TanzenDie Diagnose Krebs stellt das bisherige Leben auf den Kopf, sie verändert das ganze Leben. Die Nebenwirkungen medizinischer Behandlungen können nicht nur körperlich strapazierend sein, auch die Psyche leidet häufig: Stress, Ängste und Depressionen zerren an der Seele.

Eine meditative, sanfte Sportart wie das Tanzen kann helfen, Stress abzubauen, ein neues Körperbewußtsein zu entwickeln und Selbstvertrauen zurückzugewinnen. Mit einem gestärkten Immunsystem und einem verbesserten Wohlbefinden kann auch der Krankheitsverlauf positiv beeinflusst werden.
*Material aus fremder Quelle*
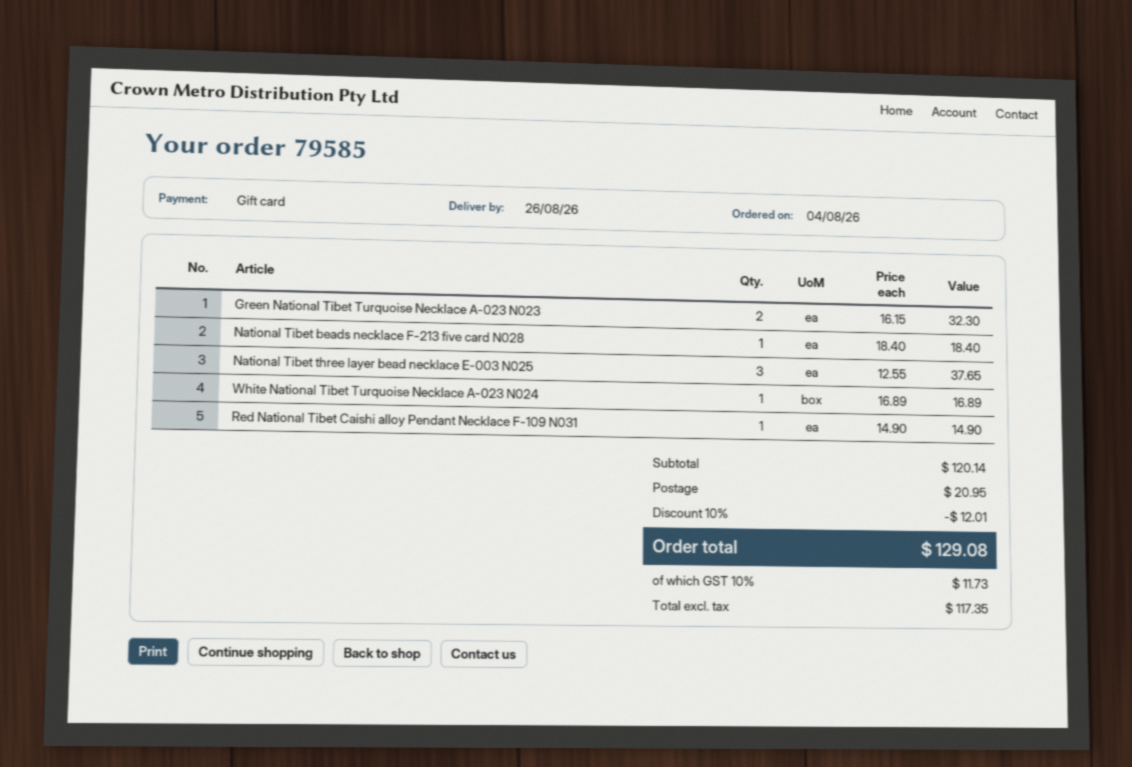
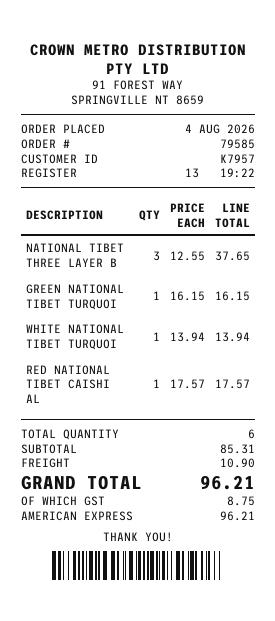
payment method: gift card -> American Express
Green National Tibet Turquoise Necklace A-023 N023: 2 x 16.15 = 32.30 -> 1 x 16.15 = 16.15
National Tibet beads necklace F-213 five card N028: 1 x 18.40 = 18.40 -> none
White National Tibet Turquoise Necklace A-023 N024: 1 x 16.89 = 16.89 -> 1 x 13.94 = 13.94
Red National Tibet Caishi alloy Pendant Necklace F-109 N031: 1 x 14.90 = 14.90 -> 1 x 17.57 = 17.57
subtotal: 120.14 -> 85.31
discount: 10% = 12.01 -> none
shipping: 20.95 -> 10.90
tax: 11.73 -> 8.75
total: 129.08 -> 96.21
Tanzen – ob frei, als Paar oder in der Gruppe – heißt für Krebspatienten: loslassen, seine Empfindungen und Emotionen zuzulassen, die innere Balance wiederzufinden und damit wieder neuen Lebensmut zu schöpfen.

Spezielle sog. „Tanztherapien“ ermöglichen Krebspatienten, durch achtsame Bewegungsabläufe sich selbst wieder näher zu kommen und das körperliche Wohlbefinden zu steigern. Tanzen ist Balsam für die Seele. Der Austausch mit Gleichgesinnten und einem qualifizierten Tanztherapeuten hilft zusätzlich, den Prozess des Krankheitsverlaufs zu bewältigen.

Die Tanztherapie gilt mittlerweile als künstlerisches und wissenschaftlich fundiertes supportives Therapieverfahren, das die Krankheitsverarbeitung positiv beeinflusst und zur Verbesserung der Lebensqualität von Krebspatienten beiträgt.

Die Tanztherapie wird – außer in Kliniken und im Rahmen einer Reha – nicht von den Krankenkassen bezahlt. Informationen zu gut ausgebildeten Tanztherapeuten in Ihrer Nähe finden Sie beim Berufsverband der TanztherapeutInnen Deutschlands oder im Internet.